##### MATERIAL FOR THE TASK

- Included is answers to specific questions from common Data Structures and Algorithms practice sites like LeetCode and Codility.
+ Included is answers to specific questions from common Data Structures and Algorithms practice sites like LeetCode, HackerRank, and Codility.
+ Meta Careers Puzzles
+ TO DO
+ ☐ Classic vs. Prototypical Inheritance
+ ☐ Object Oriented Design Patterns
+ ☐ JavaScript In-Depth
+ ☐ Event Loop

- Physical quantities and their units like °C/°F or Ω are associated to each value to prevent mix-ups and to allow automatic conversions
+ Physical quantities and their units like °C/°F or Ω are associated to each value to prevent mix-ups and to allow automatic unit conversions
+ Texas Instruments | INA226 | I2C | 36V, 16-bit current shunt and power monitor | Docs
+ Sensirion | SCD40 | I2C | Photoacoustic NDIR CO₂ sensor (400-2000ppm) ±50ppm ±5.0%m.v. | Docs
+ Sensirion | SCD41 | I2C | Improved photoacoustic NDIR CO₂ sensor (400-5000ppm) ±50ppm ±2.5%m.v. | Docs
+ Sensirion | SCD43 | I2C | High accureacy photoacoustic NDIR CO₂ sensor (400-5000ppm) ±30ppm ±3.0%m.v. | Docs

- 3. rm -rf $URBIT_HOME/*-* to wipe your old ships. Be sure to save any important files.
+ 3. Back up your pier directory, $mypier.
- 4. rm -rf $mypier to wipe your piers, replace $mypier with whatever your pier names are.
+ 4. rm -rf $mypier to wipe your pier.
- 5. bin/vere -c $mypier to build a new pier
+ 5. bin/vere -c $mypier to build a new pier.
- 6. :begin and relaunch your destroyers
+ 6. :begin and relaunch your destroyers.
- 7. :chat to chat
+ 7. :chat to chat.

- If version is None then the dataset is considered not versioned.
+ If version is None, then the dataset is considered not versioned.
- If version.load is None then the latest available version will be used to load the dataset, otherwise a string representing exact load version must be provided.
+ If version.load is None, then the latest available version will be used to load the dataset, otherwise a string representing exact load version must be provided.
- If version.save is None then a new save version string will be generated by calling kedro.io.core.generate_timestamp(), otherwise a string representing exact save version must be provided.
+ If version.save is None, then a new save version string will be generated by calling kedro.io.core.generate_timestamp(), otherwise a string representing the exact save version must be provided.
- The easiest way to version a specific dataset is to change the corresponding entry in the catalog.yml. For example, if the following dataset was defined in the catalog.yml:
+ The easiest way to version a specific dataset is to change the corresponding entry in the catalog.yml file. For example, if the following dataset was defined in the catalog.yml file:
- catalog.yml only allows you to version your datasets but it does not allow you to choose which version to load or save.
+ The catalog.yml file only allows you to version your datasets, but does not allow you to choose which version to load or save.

##########

▸ **WORK TO BE COMPLETED**:
Please restate, word for word, the lines of the entries that run from the first line through the one holding "(400-2000ppm) ±50ppm ±5.0%m.v. | Docs", and add nothing.

▸ **REPLY**:
- Included is answers to specific questions from common Data Structures and Algorithms practice sites like LeetCode and Codility.
+ Included is answers to specific questions from common Data Structures and Algorithms practice sites like LeetCode, HackerRank, and Codility.
+ Meta Careers Puzzles
+ TO DO
+ ☐ Classic vs. Prototypical Inheritance
+ ☐ Object Oriented Design Patterns
+ ☐ JavaScript In-Depth
+ ☐ Event Loop

- Physical quantities and their units like °C/°F or Ω are associated to each value to prevent mix-ups and to allow automatic conversions
+ Physical quantities and their units like °C/°F or Ω are associated to each value to prevent mix-ups and to allow automatic unit conversions
+ Texas Instruments | INA226 | I2C | 36V, 16-bit current shunt and power monitor | Docs
+ Sensirion | SCD40 | I2C | Photoacoustic NDIR CO₂ sensor (400-2000ppm) ±50ppm ±5.0%m.v. | Docs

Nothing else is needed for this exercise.